North Carolina's drought has no end in sight
Add Axios as your preferred source to
see more of our stories on Google.

Illustration: Aïda Amer/Axios
North Carolina's statewide drought is getting worse, and weather forecasters don't expect any rain to help ease the strain this week.
Why it matters: The soil is extremely dry as farmers enter the main planting season, and as groundwater levels drop, some communities are taking water conservation measures.
State of play: The U.S. Drought Monitor's newly updated map shows that the entire state is in drought and that conditions have become severe in most of the state and extreme in some pockets.
- Streams are drying out, with many of those monitored by the U.S. Geological Survey reaching all-time lows.
- Conditions aren't expected to improve this week. "Our rain chances will be essentially zero," the National Weather Service in Raleigh said in a Thursday briefing.
Zoom in: Last month, North Carolina had its fifth-lowest rainfall total in any March on record. A statewide burn ban has been in effect for nearly two weeks (though fires set within 100 feet of a home are OK).
- "Winter is usually the time when North Carolina's water supplies get replenished due to good rains and low-water demand, but those good rains did not happen this winter," Klaus Albertin, chair of the state's Drought Management Advisory Council, said in a news release.
Municipalities tend to grow concerned about dwindling drinking water supplies in times of extreme drought.
Case in point: The town of Nashville, located about 45 miles east of Raleigh, asked residents Tuesday to begin voluntarily conserving water, including by limiting the watering of lawns.

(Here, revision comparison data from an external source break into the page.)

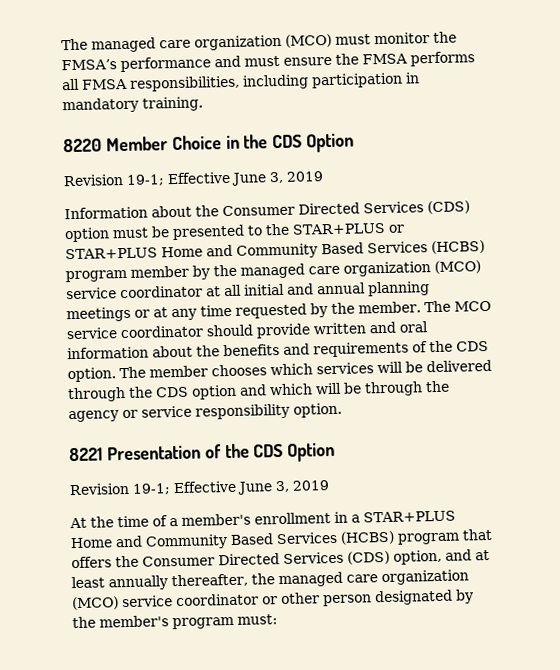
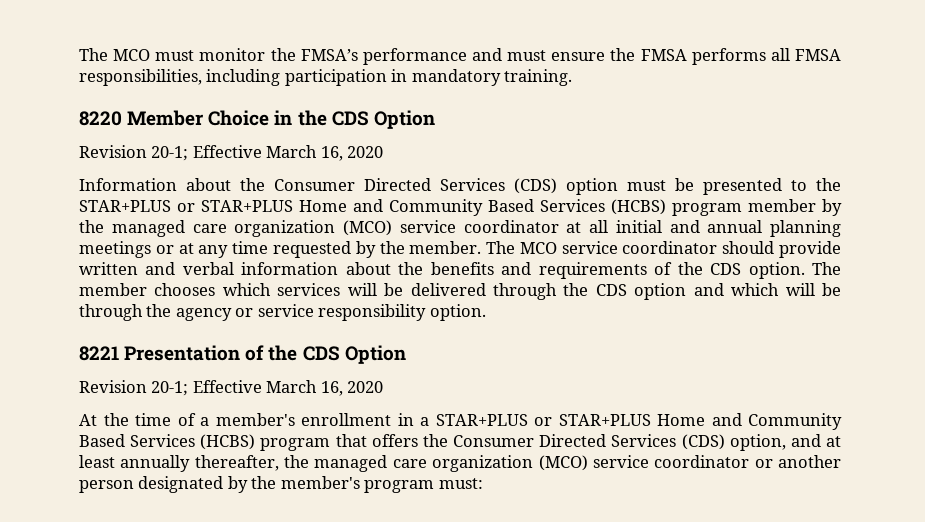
- The managed care organization (MCO) must monitor the FMSA’s performance and must ensure the FMSA performs all FMSA responsibilities, including participation in mandatory training.
+ The MCO must monitor the FMSA’s performance and must ensure the FMSA performs all FMSA responsibilities, including participation in mandatory training.
  8220 Member Choice in the CDS Option
- Revision 19-1; Effective June 3, 2019
+ Revision 20-1; Effective March 16, 2020
- The MCO service coordinator should provide written and oral information about the benefits and requirements of the CDS option.
+ The MCO service coordinator should provide written and verbal information about the benefits and requirements of the CDS option.
  8221 Presentation of the CDS Option
- Revision 19-1; Effective June 3, 2019
+ Revision 20-1; Effective March 16, 2020
- At the time of a member's enrollment in a STAR+PLUS Home and Community Based Services (HCBS) program that offers the Consumer Directed Services (CDS) option, and at least annually thereafter, the managed care organization (MCO) service coordinator or other person designated by the member's program must:
+ At the time of a member's enrollment in a STAR+PLUS or STAR+PLUS Home and Community Based Services (HCBS) program that offers the Consumer Directed Services (CDS) option, and at least annually thereafter, the managed care organization (MCO) service coordinator or another person designated by the member's program must:

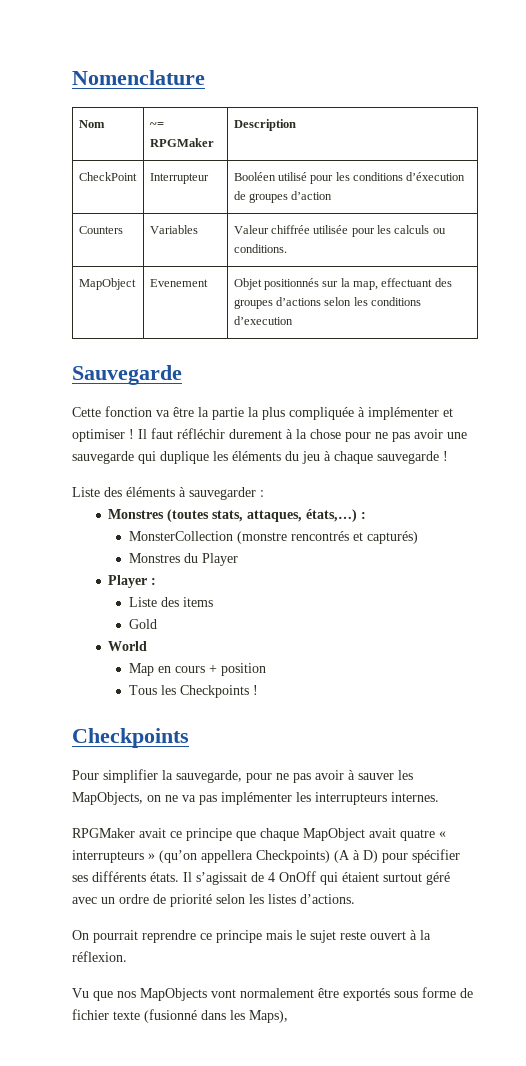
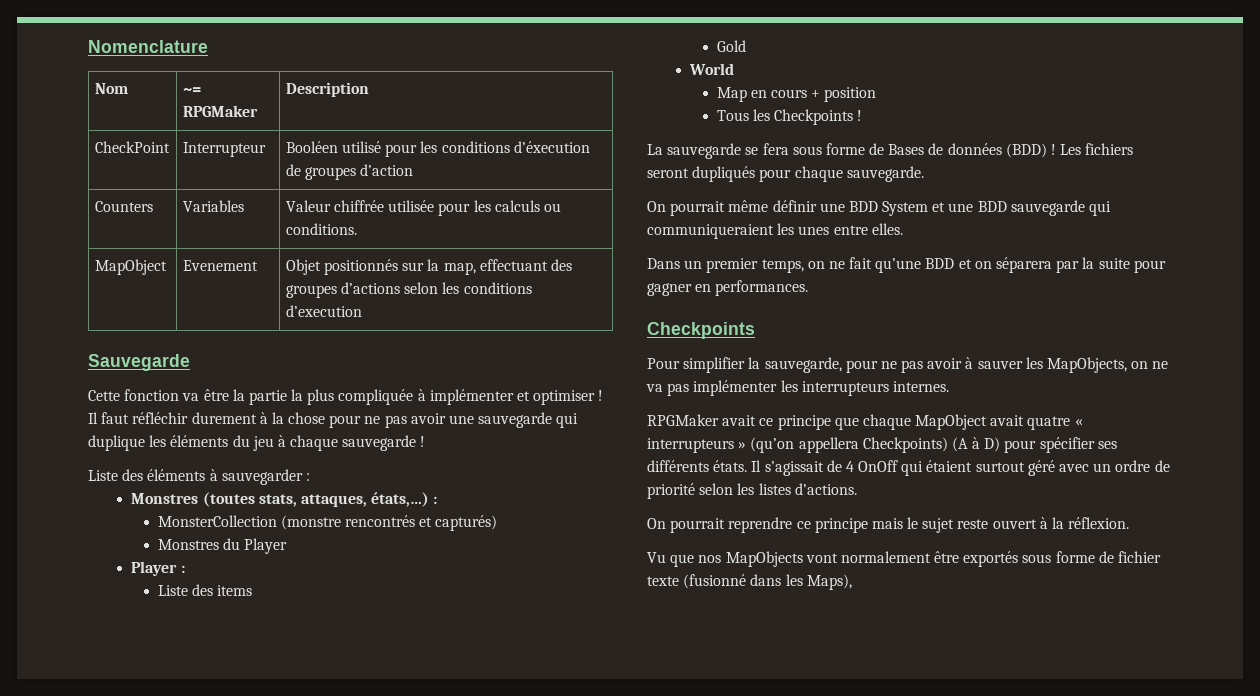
+ La sauvegarde se fera sous forme de Bases de données (BDD) ! Les fichiers seront dupliqués pour chaque sauvegarde.
+ On pourrait même définir une BDD System et une BDD sauvegarde qui communiqueraient les unes entre elles.
+ Dans un premier temps, on ne fait qu’une BDD et on séparera par la suite pour gagner en performances.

What they're saying: North Carolina's agricultural sector, valued at more than $100 billion, is typically among the first to feel the pain.
- The state's drought "is just adding additional woe to a year when farmers were already looking at a bleak outlook thanks to low commodity prices and high production costs," Jeffrey Dorfman, a professor in N.C. State's Department of Agricultural and Resource Economics, told Axios in an email.
Between the lines: War in the Middle East has caused fertilizer and shipping prices to surge, and economists expect those costs will eventually hit grocery stores.
How it works: Dorfman said drought may lead farmers to reconsider what they're planting and to prioritize more drought-tolerant crops like peanuts, for example. "Overall, though, farmers will just pray it gets better."
- And as fellow N.C. State researcher Seunghyun Lee points out, weather risk depends on timing.
- In a recent analysis shared with Axios of several decades of crop yields, Lee found that early-summer stress hits corn hardest, while late-summer stress is more damaging to soybeans.
What's next: Temperatures are forecast to climb into the 80s this weekend and to possibly reach 90 on Wednesday.
- Drought is expected to persist through April.